About this exercise
Without including any picture, transcribe the entries below word for word.

[Change detection outputs]
>>>

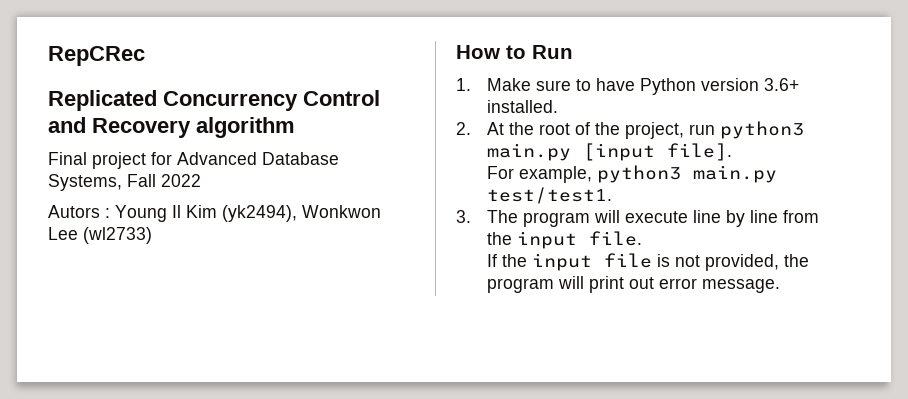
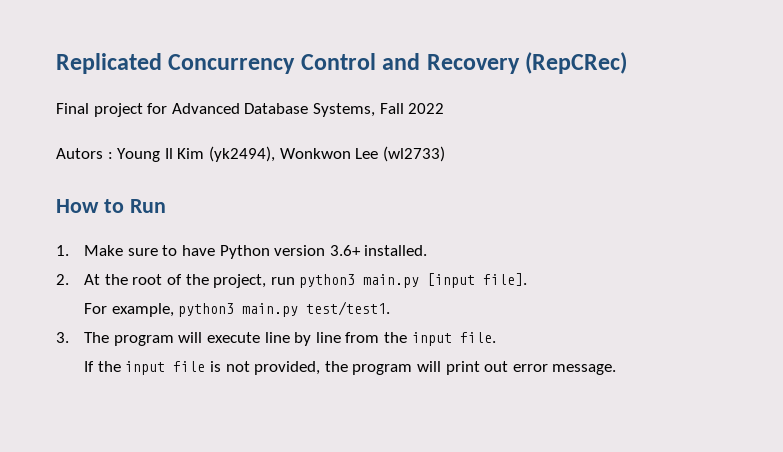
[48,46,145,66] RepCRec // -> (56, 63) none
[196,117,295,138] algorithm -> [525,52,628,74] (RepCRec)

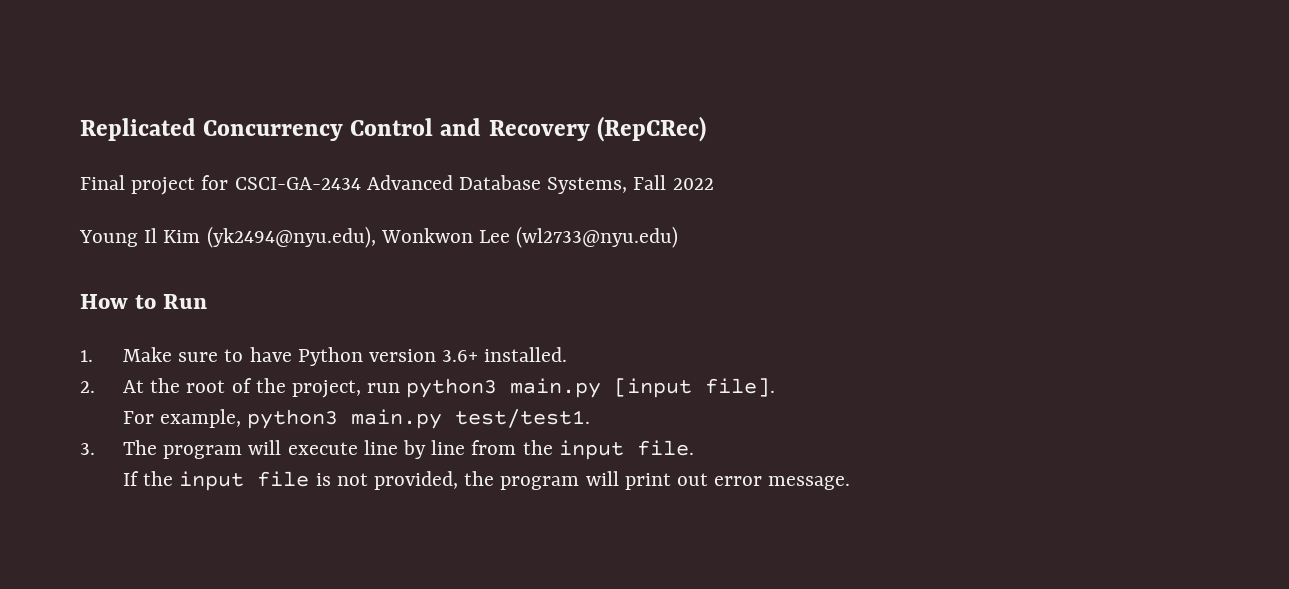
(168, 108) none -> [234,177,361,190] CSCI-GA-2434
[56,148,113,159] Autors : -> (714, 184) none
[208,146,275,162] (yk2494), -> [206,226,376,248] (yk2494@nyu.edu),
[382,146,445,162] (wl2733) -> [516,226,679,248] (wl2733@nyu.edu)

<<<

Expected answer
[48,46,145,66] RepCRec // -> (56, 63) none
[196,117,295,138] algorithm -> [525,52,628,74] (RepCRec)

(168, 108) none -> [234,177,361,190] CSCI-GA-2434
[56,148,113,159] Autors : -> (714, 184) none
[208,146,275,162] (yk2494), -> [206,226,376,248] (yk2494@nyu.edu),
[382,146,445,162] (wl2733) -> [516,226,679,248] (wl2733@nyu.edu)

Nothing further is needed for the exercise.